Painting by Jacques-Louis David

Mars Being Disarmed by Venus is the last painting produced by the French artist Jacques-Louis David. He began it in 1822 (aged 73) during his exile in Brussels and completed it three years later, before dying in an accident in 1825. The work combines idealization with elements of realism. Specifically, David integrated the idealized forms of mythological painting with a realist attention to detail. This combination of two seemingly incompatible principles also plays an important role in the themes of the painting, most notably in its treatment of masculinity and femininity.

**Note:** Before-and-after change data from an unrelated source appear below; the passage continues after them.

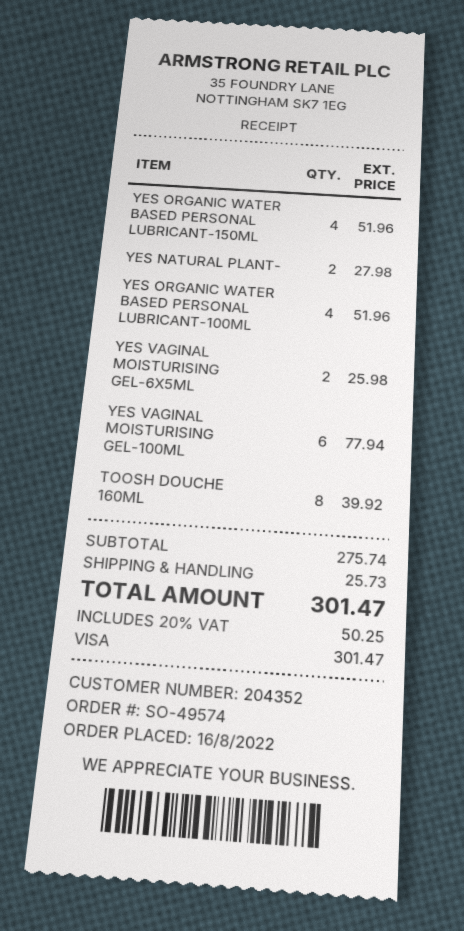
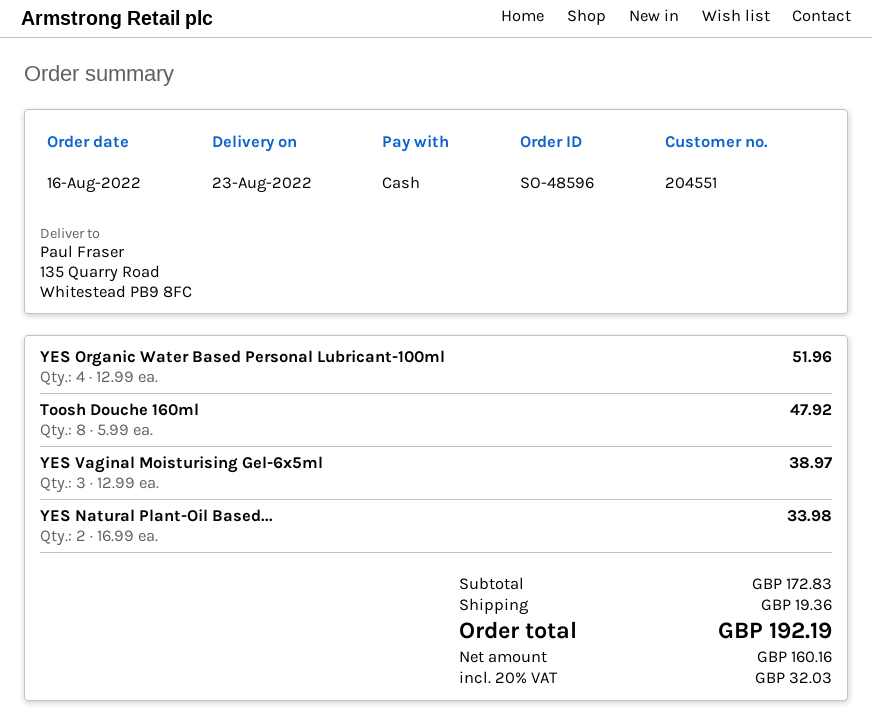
order number: SO-49574 -> SO-48596
customer number: 204352 -> 204551
payment method: Visa -> cash
YES ORGANIC WATER BASED PERSONAL LUBRICANT-150ML: 4 for 51.96 -> none
YES NATURAL PLANT-: 2 for 27.98 -> 2 for 33.98
YES VAGINAL MOISTURISING GEL-6X5ML: 2 for 25.98 -> 3 for 38.97
YES VAGINAL MOISTURISING GEL-100ML: 6 for 77.94 -> none
TOOSH DOUCHE 160ML: 8 for 39.92 -> 8 for 47.92
subtotal: 275.74 -> 172.83
shipping: 25.73 -> 19.36
tax: 20% = 50.25 -> 20% = 32.03
total: 301.47 -> 192.19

David sent the painting from Brussels for exhibition in Paris, where Romanticism was ascendant in the Salon of 1824. The painting initially received a muted response from critics, but over time its reputation has grown. It is now displayed in the Oldmasters Museum (part of the Royal Museums of Fine Arts of Belgium) in Brussels.

== Description ==
At over 3 m (10 ft) high, it is an imposing work. Set before a temple floating in the clouds, Venus, the goddess of love, and her followers, the three Graces and Cupid, are shown taking away the weapons, helmet, shield, and armor of Mars, the god of war. Mars allows himself to be disarmed and gives in to Venus's charms.

Most of David's models for the painting were figures involved in the Théâtre de la Monnaie: Venus was modeled by the actress Marie Lesueur, Cupid by Lucien Petipa, Mars by a subscriber or 'abonné', and one of the Graces by the Prince of Orange's mistress.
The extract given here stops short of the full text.